Pequeños Misántropos
Entré en la cafetería después de una joven pareja. Me encantaba el olor a pan tostado y café caliente. Nadie pareció advertir mi presencia. Perfecto. No me apetecía tener que soportar sus narcotizadas miradas escrutándome, así que me acerqué a una mesa situada en un rincón oscuro y me senté a descansar. Mi posición no me permitía ver todo el establecimiento, pero pude comprobar que había un grupo de estudiantes y una anciana, además de la pareja que había entrado antes de mí.

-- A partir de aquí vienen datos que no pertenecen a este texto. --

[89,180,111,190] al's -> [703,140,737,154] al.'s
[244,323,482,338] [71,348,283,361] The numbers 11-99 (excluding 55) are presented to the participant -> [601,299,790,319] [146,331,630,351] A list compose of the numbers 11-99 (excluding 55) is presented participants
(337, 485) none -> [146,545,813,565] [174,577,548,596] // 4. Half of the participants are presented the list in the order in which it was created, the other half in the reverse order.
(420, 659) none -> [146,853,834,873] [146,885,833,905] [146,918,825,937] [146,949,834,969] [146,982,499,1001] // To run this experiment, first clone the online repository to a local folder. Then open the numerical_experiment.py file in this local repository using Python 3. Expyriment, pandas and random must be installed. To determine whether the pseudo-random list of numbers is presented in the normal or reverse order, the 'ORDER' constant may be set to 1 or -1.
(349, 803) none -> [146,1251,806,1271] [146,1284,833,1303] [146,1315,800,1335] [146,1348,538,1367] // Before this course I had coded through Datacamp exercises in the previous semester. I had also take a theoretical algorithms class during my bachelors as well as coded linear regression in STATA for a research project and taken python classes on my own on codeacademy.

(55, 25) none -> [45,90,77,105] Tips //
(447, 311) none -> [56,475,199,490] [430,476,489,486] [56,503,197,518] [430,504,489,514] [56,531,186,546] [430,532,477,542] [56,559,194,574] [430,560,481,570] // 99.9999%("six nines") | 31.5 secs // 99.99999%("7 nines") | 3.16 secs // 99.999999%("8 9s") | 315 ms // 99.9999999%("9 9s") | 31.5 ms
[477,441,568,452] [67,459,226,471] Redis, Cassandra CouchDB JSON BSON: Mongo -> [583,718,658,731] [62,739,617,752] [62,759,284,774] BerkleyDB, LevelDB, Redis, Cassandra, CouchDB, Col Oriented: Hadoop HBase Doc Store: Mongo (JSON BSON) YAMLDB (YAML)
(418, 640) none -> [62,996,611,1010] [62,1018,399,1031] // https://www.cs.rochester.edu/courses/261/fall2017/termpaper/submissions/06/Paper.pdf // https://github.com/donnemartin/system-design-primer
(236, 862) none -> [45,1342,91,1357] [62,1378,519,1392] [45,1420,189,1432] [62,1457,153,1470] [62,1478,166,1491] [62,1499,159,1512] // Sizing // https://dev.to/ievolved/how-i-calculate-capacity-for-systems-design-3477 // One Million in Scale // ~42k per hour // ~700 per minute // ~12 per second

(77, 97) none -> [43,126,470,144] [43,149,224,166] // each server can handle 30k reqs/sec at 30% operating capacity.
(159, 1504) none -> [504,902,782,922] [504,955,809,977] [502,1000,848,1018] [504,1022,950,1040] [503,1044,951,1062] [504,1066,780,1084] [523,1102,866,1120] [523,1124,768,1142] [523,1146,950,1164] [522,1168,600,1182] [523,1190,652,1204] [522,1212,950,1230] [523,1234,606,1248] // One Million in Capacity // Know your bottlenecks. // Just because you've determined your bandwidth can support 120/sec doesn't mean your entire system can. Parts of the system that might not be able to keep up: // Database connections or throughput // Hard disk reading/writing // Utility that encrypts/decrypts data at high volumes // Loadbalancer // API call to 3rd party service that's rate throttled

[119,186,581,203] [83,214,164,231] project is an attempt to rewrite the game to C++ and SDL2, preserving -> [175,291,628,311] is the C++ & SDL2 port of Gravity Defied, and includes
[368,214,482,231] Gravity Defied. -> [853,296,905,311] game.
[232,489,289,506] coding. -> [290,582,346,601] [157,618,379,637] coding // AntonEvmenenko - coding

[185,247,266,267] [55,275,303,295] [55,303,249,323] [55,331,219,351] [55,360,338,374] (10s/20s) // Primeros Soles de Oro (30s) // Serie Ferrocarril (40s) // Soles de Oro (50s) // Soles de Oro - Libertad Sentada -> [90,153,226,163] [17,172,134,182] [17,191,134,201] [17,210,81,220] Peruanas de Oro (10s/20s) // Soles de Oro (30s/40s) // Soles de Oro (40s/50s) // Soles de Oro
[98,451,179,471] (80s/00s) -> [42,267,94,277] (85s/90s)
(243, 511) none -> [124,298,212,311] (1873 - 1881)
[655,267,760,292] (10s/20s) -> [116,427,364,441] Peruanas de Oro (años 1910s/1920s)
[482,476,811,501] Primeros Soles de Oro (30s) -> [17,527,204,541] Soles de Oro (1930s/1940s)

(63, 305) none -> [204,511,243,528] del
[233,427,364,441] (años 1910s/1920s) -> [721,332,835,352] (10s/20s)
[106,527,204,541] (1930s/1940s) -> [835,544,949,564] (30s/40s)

Los estudiantes no dejaban de armar alboroto y de llenar el aire con una sucesión interminable de absurdas risotadas, el peor tipo de contaminación acústica, que denotaban su extrema necesidad de establecer conexiones neuronales entre el cerebro y la laringe.
La pareja de jóvenes se abrazaba y besaba en una mesa, disfrutando del amor, un bonito eufemismo para designar una atracción cuya fecha de caducidad no quedaba muy lejos, y pensando, sin duda, en perpetrar la especie con más criaturas que pudieran dar sentido a la palabra patético.
La anciana tenía el aspecto de un cadáver en descomposición que trata de ocultar la realidad bajo una capa de maquillaje barato. Regularmente levantaba una taza con gesto distinguido y bebía pequeños sorbos al tiempo que cerraba los ojos, queriendo autoconvencerse de su belleza atemporal y de sus modales de alta cuna, en una pantomima digna de su inexistente público. Lanzaba miradas de reproche a los jovenes sin ser consciente de que su propia existencia constituía un atentado contra la naturaleza, por obcecarse en esperar a ver los créditos de su vida mientras todos aguardaban a que saliera del cine de una maldita vez.
Observaba la escena tan absorto que no me di cuenta de que el camarero se acercaba hacía mí y... ¡plaf!
-¡Roberto, ve a comprar más Cucal que tenemos cucarachas!